Stored items

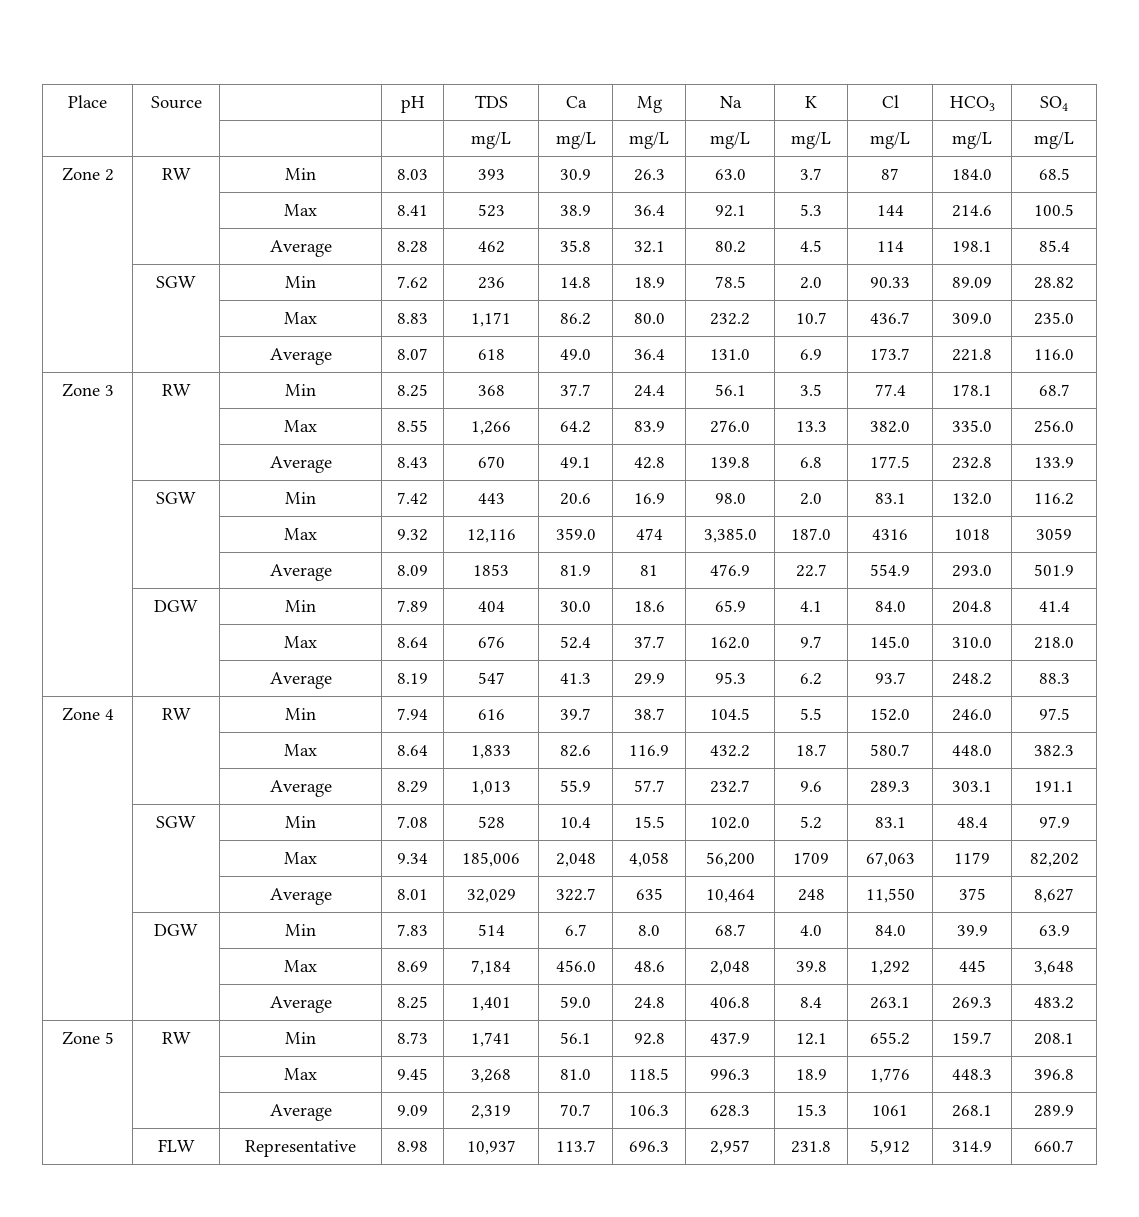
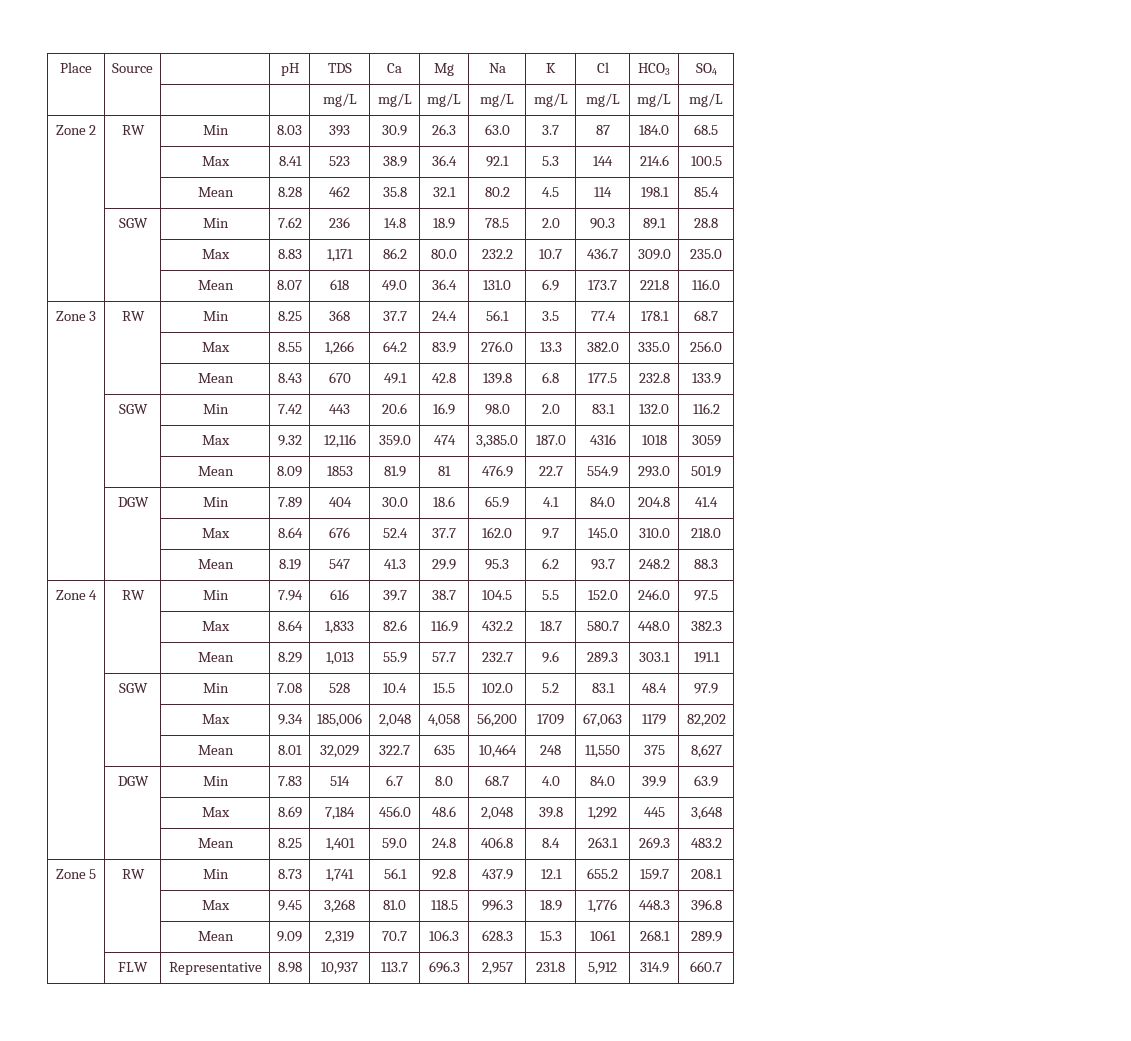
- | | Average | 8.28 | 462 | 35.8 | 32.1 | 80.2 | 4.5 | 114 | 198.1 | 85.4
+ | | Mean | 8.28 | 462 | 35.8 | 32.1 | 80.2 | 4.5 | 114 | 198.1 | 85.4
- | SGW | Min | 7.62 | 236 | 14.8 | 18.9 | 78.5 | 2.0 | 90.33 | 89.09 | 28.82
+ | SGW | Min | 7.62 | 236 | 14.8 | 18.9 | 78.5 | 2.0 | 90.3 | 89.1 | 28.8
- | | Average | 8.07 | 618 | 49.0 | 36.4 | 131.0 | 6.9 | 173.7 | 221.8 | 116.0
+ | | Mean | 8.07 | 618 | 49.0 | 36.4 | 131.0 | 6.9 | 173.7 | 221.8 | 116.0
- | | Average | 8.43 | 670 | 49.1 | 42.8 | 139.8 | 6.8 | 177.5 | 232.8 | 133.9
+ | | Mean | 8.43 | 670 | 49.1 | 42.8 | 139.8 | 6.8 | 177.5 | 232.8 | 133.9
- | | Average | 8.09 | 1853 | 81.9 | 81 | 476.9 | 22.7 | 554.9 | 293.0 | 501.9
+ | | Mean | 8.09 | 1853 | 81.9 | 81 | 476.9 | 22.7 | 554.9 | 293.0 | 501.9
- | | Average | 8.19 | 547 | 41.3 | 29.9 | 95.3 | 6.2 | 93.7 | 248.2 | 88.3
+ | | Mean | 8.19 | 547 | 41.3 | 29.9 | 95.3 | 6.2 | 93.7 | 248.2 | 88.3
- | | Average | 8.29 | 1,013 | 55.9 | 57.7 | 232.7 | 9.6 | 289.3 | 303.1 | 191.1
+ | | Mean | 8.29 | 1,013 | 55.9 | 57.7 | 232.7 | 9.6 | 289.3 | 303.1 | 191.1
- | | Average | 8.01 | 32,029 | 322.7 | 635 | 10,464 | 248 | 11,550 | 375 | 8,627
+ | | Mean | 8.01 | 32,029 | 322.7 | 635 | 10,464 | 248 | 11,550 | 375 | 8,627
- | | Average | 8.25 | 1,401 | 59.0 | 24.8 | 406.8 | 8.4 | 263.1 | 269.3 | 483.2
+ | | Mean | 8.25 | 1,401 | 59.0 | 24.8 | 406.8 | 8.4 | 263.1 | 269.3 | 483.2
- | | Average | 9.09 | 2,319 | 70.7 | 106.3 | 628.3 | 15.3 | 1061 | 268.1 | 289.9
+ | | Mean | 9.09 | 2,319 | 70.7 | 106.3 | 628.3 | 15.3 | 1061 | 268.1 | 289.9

---

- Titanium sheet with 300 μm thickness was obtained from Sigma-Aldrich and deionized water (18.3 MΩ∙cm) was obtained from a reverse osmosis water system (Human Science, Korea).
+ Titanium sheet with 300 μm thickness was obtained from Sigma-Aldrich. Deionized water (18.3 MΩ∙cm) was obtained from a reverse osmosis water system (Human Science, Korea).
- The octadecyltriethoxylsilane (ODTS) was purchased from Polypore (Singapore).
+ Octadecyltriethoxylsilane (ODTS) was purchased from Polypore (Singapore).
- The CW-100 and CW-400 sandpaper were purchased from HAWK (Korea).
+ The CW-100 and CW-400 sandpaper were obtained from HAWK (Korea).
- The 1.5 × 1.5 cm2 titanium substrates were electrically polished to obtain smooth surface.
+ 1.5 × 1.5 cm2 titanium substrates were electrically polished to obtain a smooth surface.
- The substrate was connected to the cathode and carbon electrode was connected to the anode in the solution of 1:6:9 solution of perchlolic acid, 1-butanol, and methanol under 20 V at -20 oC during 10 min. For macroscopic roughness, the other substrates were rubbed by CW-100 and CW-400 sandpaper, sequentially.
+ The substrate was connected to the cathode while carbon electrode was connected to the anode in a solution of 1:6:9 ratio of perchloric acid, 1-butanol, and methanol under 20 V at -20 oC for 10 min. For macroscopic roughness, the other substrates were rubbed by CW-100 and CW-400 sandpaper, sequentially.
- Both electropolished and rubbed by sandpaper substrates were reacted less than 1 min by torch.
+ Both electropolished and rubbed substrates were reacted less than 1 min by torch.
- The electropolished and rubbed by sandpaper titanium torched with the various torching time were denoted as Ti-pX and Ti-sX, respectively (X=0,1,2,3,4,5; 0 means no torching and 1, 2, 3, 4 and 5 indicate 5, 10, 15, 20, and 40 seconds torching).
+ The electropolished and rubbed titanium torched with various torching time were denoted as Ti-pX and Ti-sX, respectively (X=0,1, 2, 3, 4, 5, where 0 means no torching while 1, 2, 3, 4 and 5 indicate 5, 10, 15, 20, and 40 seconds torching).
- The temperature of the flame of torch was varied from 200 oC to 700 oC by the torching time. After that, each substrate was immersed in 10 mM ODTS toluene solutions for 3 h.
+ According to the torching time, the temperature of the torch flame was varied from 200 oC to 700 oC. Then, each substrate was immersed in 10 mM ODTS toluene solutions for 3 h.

**What to do:** Only the lines above from the one with "- | | Average | 8.28" through the one with "Mean | 8.43" should be duplicated, character for character.

**Your solution:**
- | | Average | 8.28 | 462 | 35.8 | 32.1 | 80.2 | 4.5 | 114 | 198.1 | 85.4
+ | | Mean | 8.28 | 462 | 35.8 | 32.1 | 80.2 | 4.5 | 114 | 198.1 | 85.4
- | SGW | Min | 7.62 | 236 | 14.8 | 18.9 | 78.5 | 2.0 | 90.33 | 89.09 | 28.82
+ | SGW | Min | 7.62 | 236 | 14.8 | 18.9 | 78.5 | 2.0 | 90.3 | 89.1 | 28.8
- | | Average | 8.07 | 618 | 49.0 | 36.4 | 131.0 | 6.9 | 173.7 | 221.8 | 116.0
+ | | Mean | 8.07 | 618 | 49.0 | 36.4 | 131.0 | 6.9 | 173.7 | 221.8 | 116.0
- | | Average | 8.43 | 670 | 49.1 | 42.8 | 139.8 | 6.8 | 177.5 | 232.8 | 133.9
+ | | Mean | 8.43 | 670 | 49.1 | 42.8 | 139.8 | 6.8 | 177.5 | 232.8 | 133.9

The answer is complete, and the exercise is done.